DEPTHS, SHADOW, AND DAWN
A sapphic self-discovery flash-fiction

It was without hatred that I fell to my death. Barnacles adorning the ship’s hull skimmed my breath as I plummeted through the darkness. I looked up and saw the moon, fractured and rippled, dancing across inky black waves that ended my fall in muted thunder. I was drummed by the impact—aware, but paralysed. Even if I remembered how to swim, bearing and gravity had been swept away, leaving me aimless in the briny dark. My heavy dress and corset fashioned me as an anchor, sinking into the deep without struggle.
Yet, I did not hate Nathaniel, whose hand struck me overboard, for he was blameless. When returning to our bunk to escape the storm, I had decided to hold his arm unannounced—a folly bid at wifedom. It had been so long since my last unprompted touch that I had forgotten his condition. Trauma had scarred his mind, causing him to involuntarily lash when affected unawares. The spine of his hand cracked against my cheek and tumbled me over the ship’s railing. He called my name as I slipped into the night.
I was weightless in the dark, with no breath to hold. Above the waves the chaos of the storm churned, but below everything was calm. Death moments away, a memory I thought lost rose to meet me.
‘It’s only practice,’ Helen had told me. We faced each other cross-legged on undergrowth, indifferent to the dirtying of our school uniforms.
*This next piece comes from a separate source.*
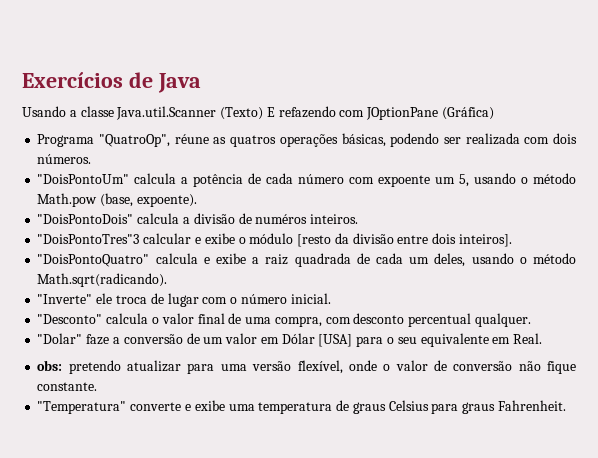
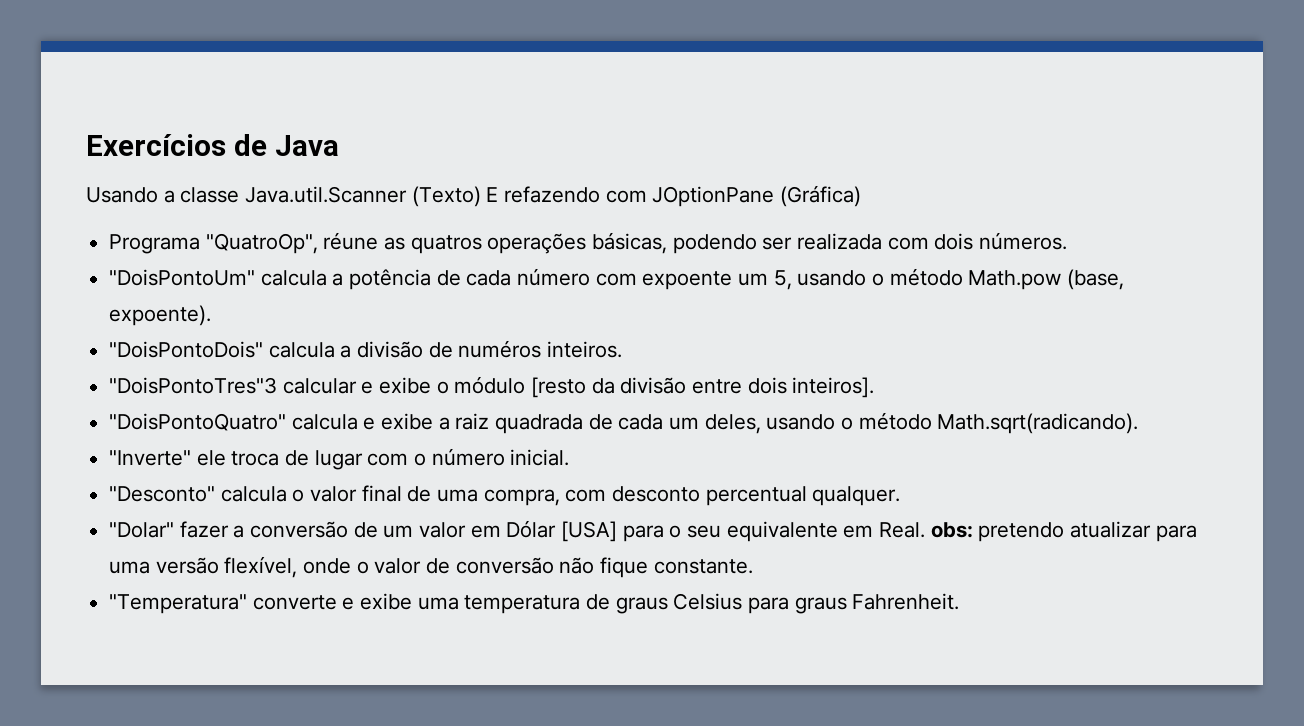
- "Dolar" faze a conversão de um valor em Dólar [USA] para o seu equivalente em Real.
- obs: pretendo atualizar para uma versão flexível, onde o valor de conversão não fique constante.
+ "Dolar" fazer a conversão de um valor em Dólar [USA] para o seu equivalente em Real. obs: pretendo atualizar para uma versão flexível, onde o valor de conversão não fique constante.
Her lips parted like the softest orchid blooming, revealing a breath of lemon nectar. The goosebumps on the back of my neck were comforted by her palm. She leaned in, so close.
I told her to stop and pushed her away. I had never wanted anything more than her lips before, but I feigned disgust. I never allowed myself to be alone with her again. Only on the edge of death did I ask myself why I rejected her.
When I had first fallen into the water, I felt its icy grip across every inch of me, but in that stillness the cold left me. Instead, I was warm, almost glowing. It was then that she emerged from the void ahead—the mermaid. I heard stories about them when I was a girl, but nothing could have prepared me for the sight. Her hair was a luscious river, and her eyes were vibrant gems, sparkling as brilliantly as her tail’s ruby scales. I was sure nothing else could be as beautiful as her.
I remembered feeling that way before. When starting part-time at the garment factory, I knew no one. Lisa was the first to introduce herself. She was kind and generous, but most of all, she was beautiful. I did not know someone so lovely could exist. The nights when I performed my duty with Nathaniel, I found myself picturing her in my place. At the time, I had believed it a symptom of my fading self-value, visualising a worthy wife for my husband. But in the deep, the truth was plain. I simply ached for the sounds she would make.
One by one, more mermaids emerged, schooling around me like mourners around a loved one. Every hue of flowing locks was unique, claiming their own domain across the rainbow. Each as heavenly and bewitching as the last—so beautiful I was sure tears would have streamed down my cheeks if I were not submerged.
What I had always desired became so obvious to me then. It was not just young Helen with her orchid lips. It was not just sweet Lisa with her kind words. It was not just the graceful mermaid with her emerald hair. It was women.
With the thought came a demon—a shadow that lurked within me, keeping me blind since I was a girl. I could not be what I was. It was known that homosexual women hated men. I have never hated men, not even Nathaniel when he struck me overboard. Moreover, it was known that lust for the same sex was a symptom of sexual inversion, but I did not pine to be male. I was a woman inside, and sure of it. Then, the final jagged splinter stabbed into me—how it was unamerican. I loved my country. Not a sliver of me was unpatriotic. None of it pieced together. I simply could not be what was apparent. I had to have been mistaken.
The emerald-haired mermaid approached, so close I could see my drowning reflection in her eyes. She took my head in her hands and drew my face to hers. In an eternal moment, she pressed her lips to mine, and suddenly, life.
Oxygen filled my lungs, snatching me from the brink of death. More than this, her breath became a gale that swept away my shadow, for it was lost in that kiss that I understood, none of it mattered. Each diagnosis presented to me—male hatred, sexual inversion, unpatriotism—none of it stood up to the overwhelming truth that blossomed within me. I love women, I have always loved women, and I will love women until the day I die. It is who I am, and it is not a symptom.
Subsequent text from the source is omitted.